Article ID: | iaor20116023 |
Volume: | 30 |
Issue: | 3 |
Start Page Number: | 532 |
End Page Number: | 549 |
Publication Date: | May 2011 |
Journal: | Marketing Science |
Authors: | Singh Surendra N, Hillmer Steve, Wang Ze |
Keywords: | marketing, internet |
The World Wide Web contains a vast corpus of consumer‐generated content that holds invaluable insights for improving the product and service offerings of firms. Yet the typical method for extracting diagnostic information from online content–text mining–has limitations. As a starting point, we propose analyzing a sample of comments before initiating text mining. Using a combination of real data and simulations, we demonstrate that a sampling procedure that selects respondents whose comments contain a large amount of information is superior to the two most popular sampling methods–simple random sampling and stratified random sampling–‐in gaining insights from the data.
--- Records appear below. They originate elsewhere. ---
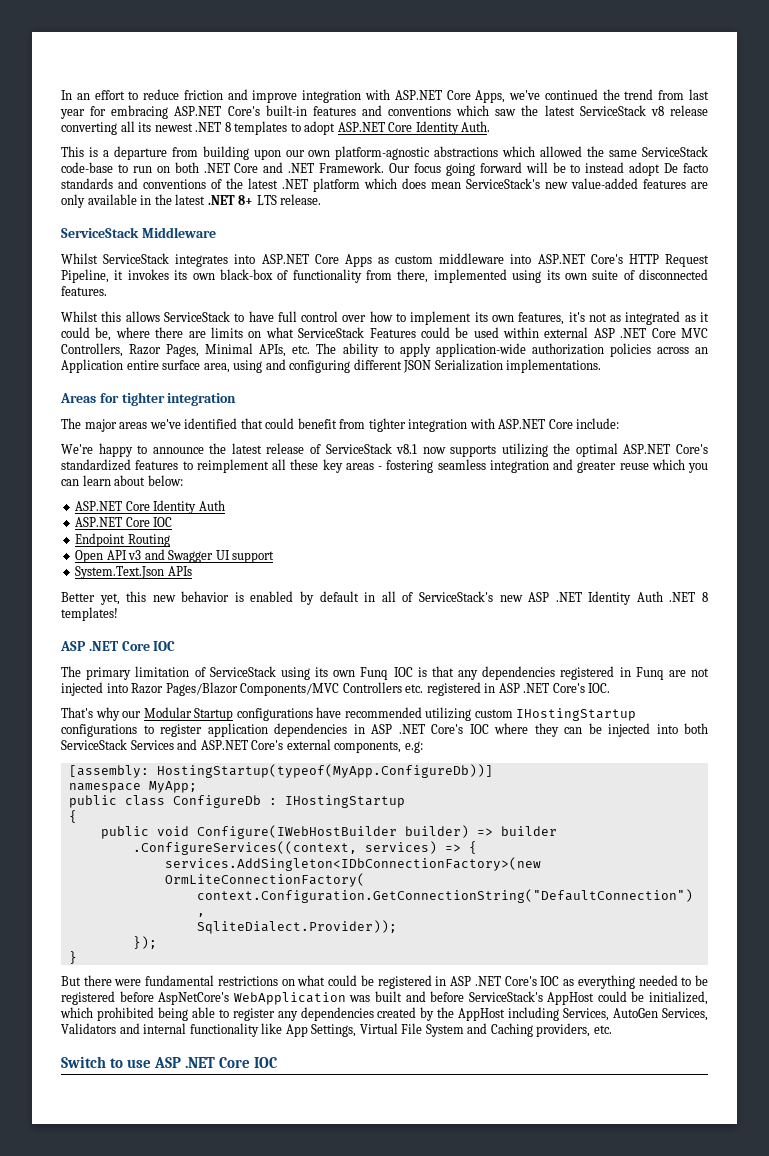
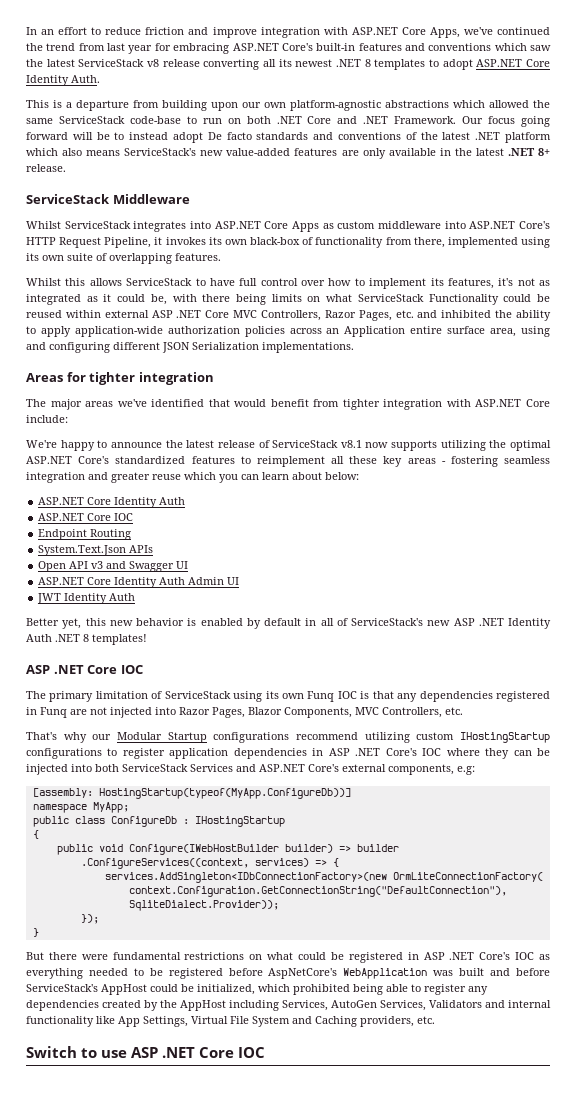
- Our focus going forward will be to instead adopt De facto standards and conventions of the latest .NET platform which does mean ServiceStack's new value-added features are only available in the latest .NET 8+ LTS release.
+ Our focus going forward will be to instead adopt De facto standards and conventions of the latest .NET platform which also means ServiceStack's new value-added features are only available in the latest .NET 8+ release.
- Whilst ServiceStack integrates into ASP.NET Core Apps as custom middleware into ASP.NET Core's HTTP Request Pipeline, it invokes its own black-box of functionality from there, implemented using its own suite of disconnected features.
+ Whilst ServiceStack integrates into ASP.NET Core Apps as custom middleware into ASP.NET Core's HTTP Request Pipeline, it invokes its own black-box of functionality from there, implemented using its own suite of overlapping features.
- Whilst this allows ServiceStack to have full control over how to implement its own features, it's not as integrated as it could be, where there are limits on what ServiceStack Features could be used within external ASP .NET Core MVC Controllers, Razor Pages, Minimal APIs, etc. The ability to apply application-wide authorization policies across an Application entire surface area, using and configuring different JSON Serialization implementations.
+ Whilst this allows ServiceStack to have full control over how to implement its features, it's not as integrated as it could be, with there being limits on what ServiceStack Functionality could be reused within external ASP .NET Core MVC Controllers, Razor Pages, etc. and inhibited the ability to apply application-wide authorization policies across an Application entire surface area, using and configuring different JSON Serialization implementations.
- The major areas we've identified that could benefit from tighter integration with ASP.NET Core include:
+ The major areas we've identified that would benefit from tighter integration with ASP.NET Core include:
+ System.Text.Json APIs
- Open API v3 and Swagger UI support
- System.Text.Json APIs
+ Open API v3 and Swagger UI
+ ASP.NET Core Identity Auth Admin UI
+ JWT Identity Auth
- The primary limitation of ServiceStack using its own Funq IOC is that any dependencies registered in Funq are not injected into Razor Pages/Blazor Components/MVC Controllers etc. registered in ASP .NET Core's IOC.
+ The primary limitation of ServiceStack using its own Funq IOC is that any dependencies registered in Funq are not injected into Razor Pages, Blazor Components, MVC Controllers, etc.
- That's why our Modular Startup configurations have recommended utilizing custom IHostingStartup configurations to register application dependencies in ASP .NET Core's IOC where they can be injected into both ServiceStack Services and ASP.NET Core's external components, e.g:
+ That's why our Modular Startup configurations recommend utilizing custom IHostingStartup configurations to register application dependencies in ASP .NET Core's IOC where they can be injected into both ServiceStack Services and ASP.NET Core's external components, e.g:

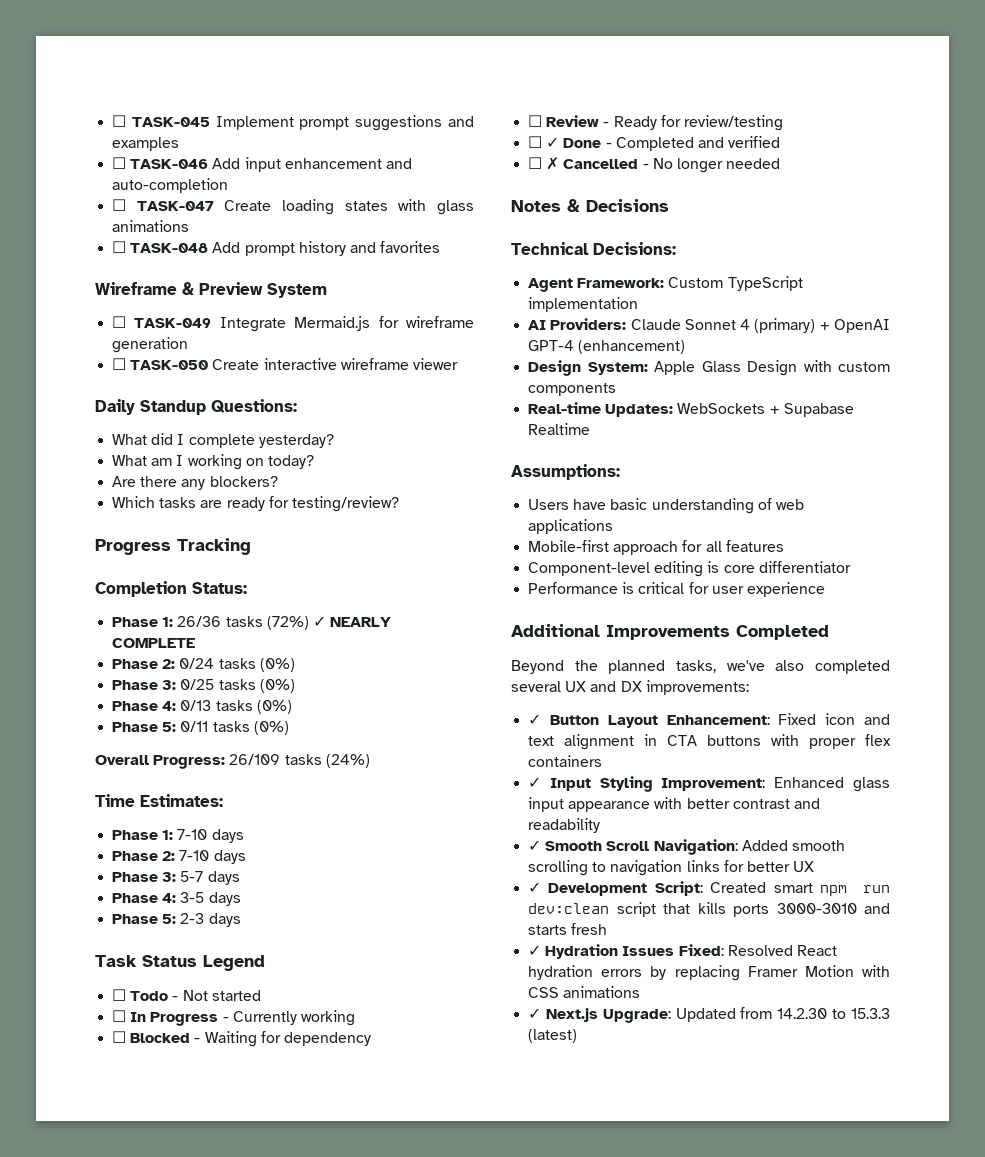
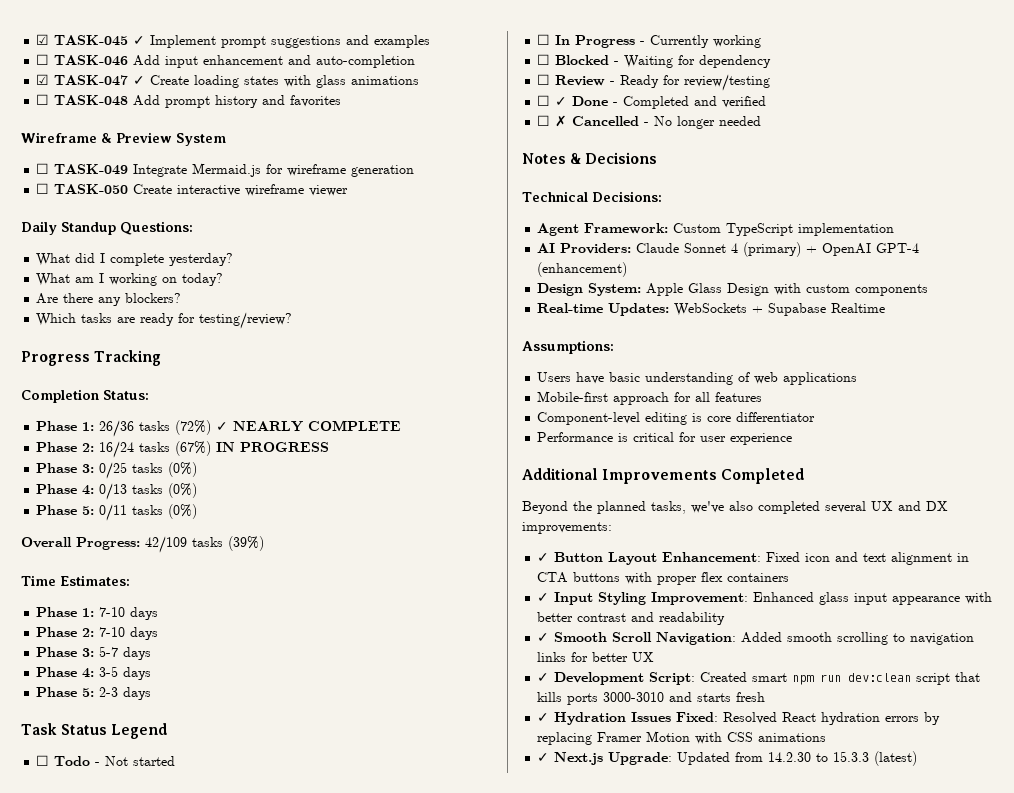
- ☐ TASK-045 Implement prompt suggestions and examples
+ ☑ TASK-045 ✓ Implement prompt suggestions and examples
- ☐ TASK-047 Create loading states with glass animations
+ ☑ TASK-047 ✓ Create loading states with glass animations
- Phase 2: 0/24 tasks (0%)
+ Phase 2: 16/24 tasks (67%) IN PROGRESS
- Overall Progress: 26/109 tasks (24%)
+ Overall Progress: 42/109 tasks (39%)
In addition, we derive a method that determines the probability of observing diagnostic information repeated a specific number of times in the population, which will enable managers to base sample size decisions on the trade‐off between obtaining additional diagnostic information and the added expense of a larger sample. We provide an illustration of one of the methods using a real data set from a website containing qualitative comments about staying at a hotel and demonstrate how sampling qualitative comments can be a useful first step in text mining.